Peuvent y recourir tous les employeurs qui ne sont pas tenus d'organiser un service interne et qui ne relèvent pas d'un service interentreprises, c'est-à-dire l'immense majorité des petites et moyennes entreprises. Le STM emploie ses propres médecins du travail, qui réalisent les examens d'embauche, périodiques et de reprise. Son financement repose sur une cotisation à la charge des employeurs affiliés, perçue par le CCSS sur une assiette correspondant au revenu professionnel de l'assurance pension.
Définition
Le STM est le principal service de santé au travail du Luxembourg, ouvert à tous les secteurs d'activité (d'où le terme « multisectoriel »). Personne morale de droit public, il agit en toute indépendance à l'égard des employeurs affiliés.
Il regroupe des médecins du travail et du personnel de prévention qui interviennent auprès des entreprises adhérentes pour la surveillance de la santé et le conseil sur les conditions de travail.
Conditions d’exercice
Le recours au STM est ouvert à tout employeur non soumis à l'obligation d'un service interne.

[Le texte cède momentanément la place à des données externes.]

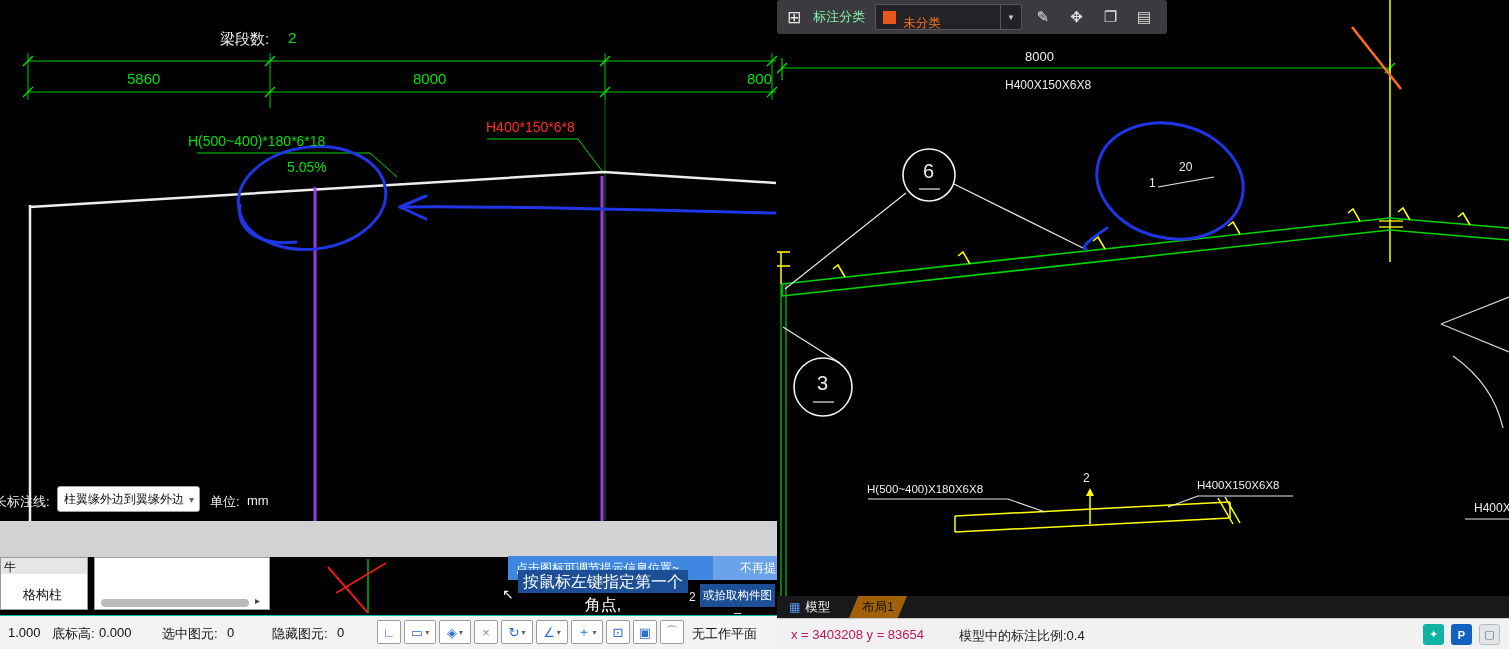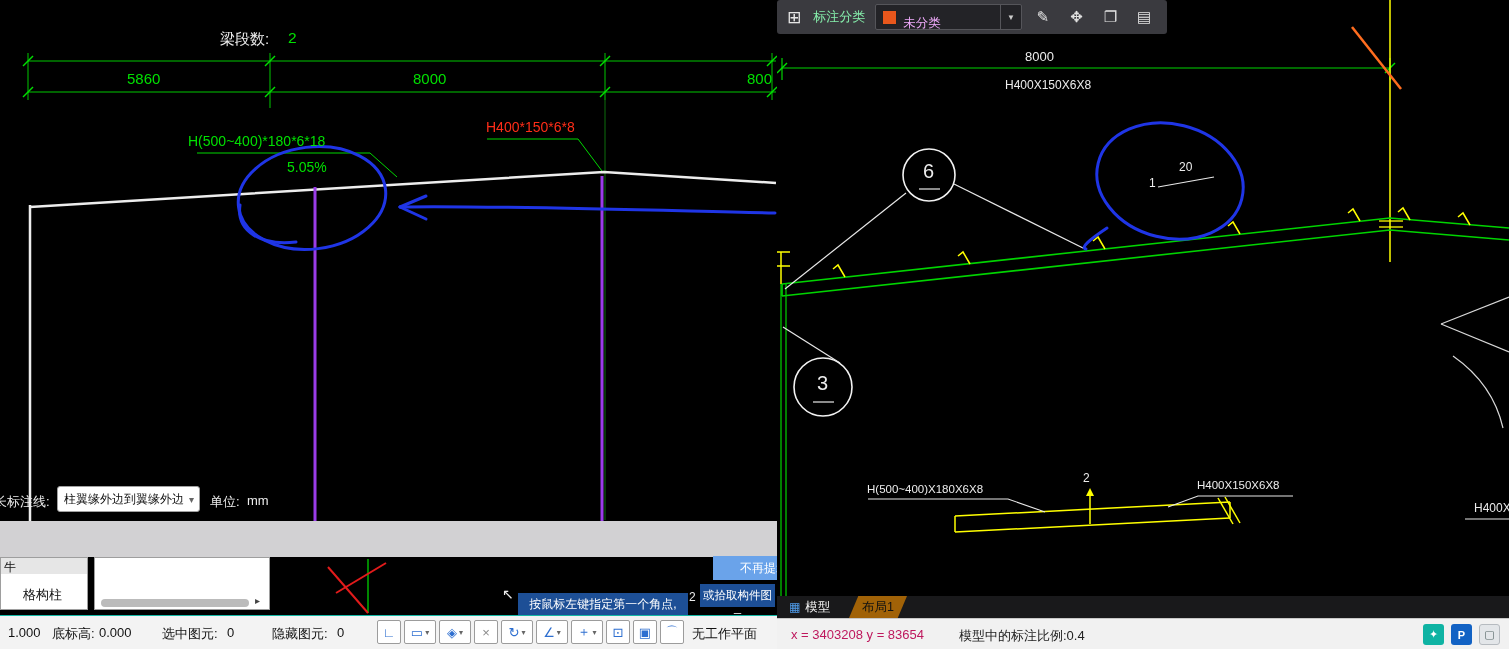--- a/index.html
+++ b/index.html
@@ -33,21 +33,21 @@
   #dimline-select .caret{font-size:10px;color:#666;padding:0 5px;}
 
   
   #right-panel{left:777px;top:0;width:732px;height:649px;}
   #right-cad{left:0;top:0;width:732px;height:596px;background:#000;overflow:hidden;}
   #float-toolbar{left:185px;top:544px;width:390px;height:34px;background:#3a3a3f;border-radius:3px;display:flex;align-items:center;padding:0 10px;box-sizing:border-box;box-shadow:0 1px 3px rgba(0,0,0,.6);}
   #float-toolbar .glyph{color:#e5e5e5;font-size:17px;}
   #float-toolbar .lbl{color:#86efac;font-size:13px;margin-left:12px;white-space:nowrap;}
   #cat-select{margin-left:10px;width:146px;height:24px;background:#232327;border:1px solid #55555a;border-radius:2px;display:flex;align-items:center;}
   #cat-select .swatch{width:13px;height:13px;background:#e8571c;border:1px solid #222;margin:0 6px;}
-  #cat-select .val{color:#f0abfc;font-size:12.5px;flex:1;white-space:nowrap;margin-top:12px;}
+  #cat-select .val{color:#f97316;font-size:12.5px;flex:1;white-space:nowrap;margin-top:12px;}
   #cat-select .caretbox{width:20px;height:100%;border-left:1px solid #55555a;display:flex;align-items:center;justify-content:center;color:#ccc;font-size:8px;}
   .ftbtn{width:26px;height:24px;margin-left:8px;display:flex;align-items:center;justify-content:center;color:#e2e2e2;font-size:15px;border-radius:2px;}
   #tabstrip{left:0;top:596px;width:732px;height:22px;background:#19191b;}
   #tab-model{left:12px;top:0;height:22px;display:flex;align-items:center;gap:5px;}
   #tab-model .ticon{color:#4f9be8;font-size:12px;}
   #tab-model .tlbl{color:#f0f0f0;font-size:12.5px;}
   #tab-layout{left:72px;top:0;width:58px;height:22px;background:#a16207;clip-path:polygon(16% 0,100% 0,84% 100%,0 100%);color:#111;font-size:12.5px;text-align:center;line-height:22px;}
   #right-status{left:0;top:618px;width:732px;height:31px;background:#f1f1f1;border-top:1px solid #c8c8c8;box-sizing:border-box;}
   .rs-icon{width:21px;height:21px;top:5px;border-radius:3px;display:flex;align-items:center;justify-content:center;font-size:11px;}
 </style>
@@ -133,25 +133,28 @@
         <div class="abs" style="left:6px;top:41px;width:148px;height:8px;background:#bbb;border-radius:4px"></div>
         <span class="abs nw" style="left:160px;top:37px;font-size:10px;color:#444">▸</span>
       </div>
 
       <svg class="abs" style="left:270px;top:0" width="238" height="58">
         <line x1="98" y1="2" x2="98" y2="56" stroke="#00b400" stroke-width="1.5"></line>
         <line x1="58" y1="10" x2="98" y2="56" stroke="#e21b1b" stroke-width="2"></line>
         <line x1="66" y1="36" x2="116" y2="6" stroke="#e21b1b" stroke-width="2"></line>
       </svg>
 
+      <div class="abs tip-blue" style="left:508px;top:-1px;width:205px;height:24px;padding-left:8px">
+        <span>点击图标可调节提示信息位置~</span>
+      </div>
       <div class="abs tip-blue" style="left:713px;top:-1px;width:62px;height:24px;background:#6aa3ea;text-align:center">
         <span>不再提示</span>
       </div>
       <span class="abs nw wht" style="left:502px;top:29px;font-size:14px">↖</span>
-      <div class="abs tip-darkblue" style="left:518px;top:36px;width:170px;height:23px;font-size:12px">
+      <div class="abs tip-darkblue" style="left:518px;top:13px;width:170px;height:23px;font-size:16px">
         <span>按鼠标左键指定第一个角点,</span>
       </div>
       <span class="abs nw wht" style="left:689px;top:33px;font-size:12px">2</span>
       <div class="abs tip-darkblue" style="left:700px;top:27px;width:75px;height:23px;font-size:11.5px">
         <span>或拾取构件图元</span>
       </div>
     </div>
 
     <div id="left-status" class="abs">
       <span class="abs nw sbtext" style="left:8px">1.000</span>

| Employeur | Accès au STM |
|---|---|
| PME et entreprises sous les seuils | Recours au STM (solution la plus fréquente) |
| Employeur > 5.000 salariés | Service interne obligatoire, pas de recours au STM |
| Employeur relevant d'un service interentreprises | Couvert par ce service |
| Nouvel employeur | Affiliation au STM dès la 1re embauche |
Modalités pratiques
L'adhésion au STM ouvre l'accès à ses médecins du travail et déclenche le prélèvement de la cotisation par le CCSS.
| Élément | Règle |
|---|---|
| Statut | Établissement public sous tutelle du ministre de la Santé (L.323-1) |
| Financement | Cotisation à charge des employeurs affiliés |
| Perception | Par le CCSS (assiette = revenu professionnel de l'assurance pension) |
| Taux | Publié au Mémorial |
| Missions | Examens médicaux et conseil en prévention (L.322-2) |
Pratiques et recommandations
Pour la plupart des employeurs luxembourgeois, l'adhésion au STM représente la voie la plus simple pour satisfaire à l'obligation de surveillance médicale, sans avoir à recruter un médecin du travail en propre. L'entreprise bénéficie d'un service mutualisé couvrant l'ensemble des examens obligatoires.
L'affiliation intervient dès la première embauche et conditionne la réalisation des examens médicaux ; il est donc utile d'anticiper cette démarche avant l'arrivée du premier salarié. La cotisation étant prélevée par le CCSS sur l'assiette de l'assurance pension, l'employeur n'a pas de facturation séparée à gérer, mais doit veiller à ce que ses déclarations d'affiliation soient à jour.
Le STM restant indépendant, ses conclusions d'aptitude s'imposent à l'employeur, qui ne peut ni les négocier ni exiger un diagnostic couvert par le secret médical.
Cadre juridique
| Référence | Objet |
|---|---|
| Art. L.321-1 du Code du travail | Obligation générale d'affiliation à un service de santé au travail |
| Art. L.322-1 du Code du travail | Choix entre service interne, interentreprises et recours au STM |
| Art. L.322-2 du Code du travail | Missions du service de santé au travail |
| Art. L.323-1 du Code du travail | Statut, tutelle et financement du STM |
Note
Le STM est le service national de médecine du travail, auquel adhère la majorité des PME luxembourgeoises. Son financement repose sur une cotisation patronale perçue par le CCSS. Le salarié ne verse aucune contribution.